--- EXERCISE INSTRUCTIONS ---
Please copy every line below that contains the string "series".

--- EXERCISE INPUTS ---
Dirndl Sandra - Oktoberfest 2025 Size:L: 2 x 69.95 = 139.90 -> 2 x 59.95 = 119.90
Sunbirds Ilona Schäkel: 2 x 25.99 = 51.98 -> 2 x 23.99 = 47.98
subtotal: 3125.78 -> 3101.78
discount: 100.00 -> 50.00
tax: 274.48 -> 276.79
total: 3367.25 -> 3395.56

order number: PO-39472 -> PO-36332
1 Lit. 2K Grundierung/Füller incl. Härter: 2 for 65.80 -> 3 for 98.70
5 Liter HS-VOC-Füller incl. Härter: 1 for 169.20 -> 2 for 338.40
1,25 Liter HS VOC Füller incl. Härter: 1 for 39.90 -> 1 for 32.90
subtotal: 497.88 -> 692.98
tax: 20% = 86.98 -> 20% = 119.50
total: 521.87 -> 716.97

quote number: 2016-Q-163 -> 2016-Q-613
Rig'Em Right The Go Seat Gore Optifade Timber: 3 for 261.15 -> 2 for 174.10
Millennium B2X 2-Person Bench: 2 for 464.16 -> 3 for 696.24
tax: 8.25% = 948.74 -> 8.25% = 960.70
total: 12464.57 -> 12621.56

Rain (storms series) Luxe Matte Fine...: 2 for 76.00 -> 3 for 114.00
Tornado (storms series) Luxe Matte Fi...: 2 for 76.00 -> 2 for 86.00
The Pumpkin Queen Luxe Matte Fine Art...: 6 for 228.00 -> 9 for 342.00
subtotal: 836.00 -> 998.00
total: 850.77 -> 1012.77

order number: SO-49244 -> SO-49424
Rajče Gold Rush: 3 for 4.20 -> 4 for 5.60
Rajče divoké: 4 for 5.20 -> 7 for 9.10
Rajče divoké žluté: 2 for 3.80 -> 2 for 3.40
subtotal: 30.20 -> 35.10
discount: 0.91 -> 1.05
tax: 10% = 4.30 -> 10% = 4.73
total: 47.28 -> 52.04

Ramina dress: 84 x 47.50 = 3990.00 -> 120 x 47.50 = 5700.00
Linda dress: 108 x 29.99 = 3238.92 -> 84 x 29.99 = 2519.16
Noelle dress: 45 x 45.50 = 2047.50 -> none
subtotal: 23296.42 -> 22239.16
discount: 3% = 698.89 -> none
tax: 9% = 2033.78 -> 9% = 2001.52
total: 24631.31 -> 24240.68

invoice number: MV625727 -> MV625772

--- COMPLETED TASK ---
Rain (storms series) Luxe Matte Fine...: 2 for 76.00 -> 3 for 114.00
Tornado (storms series) Luxe Matte Fi...: 2 for 76.00 -> 2 for 86.00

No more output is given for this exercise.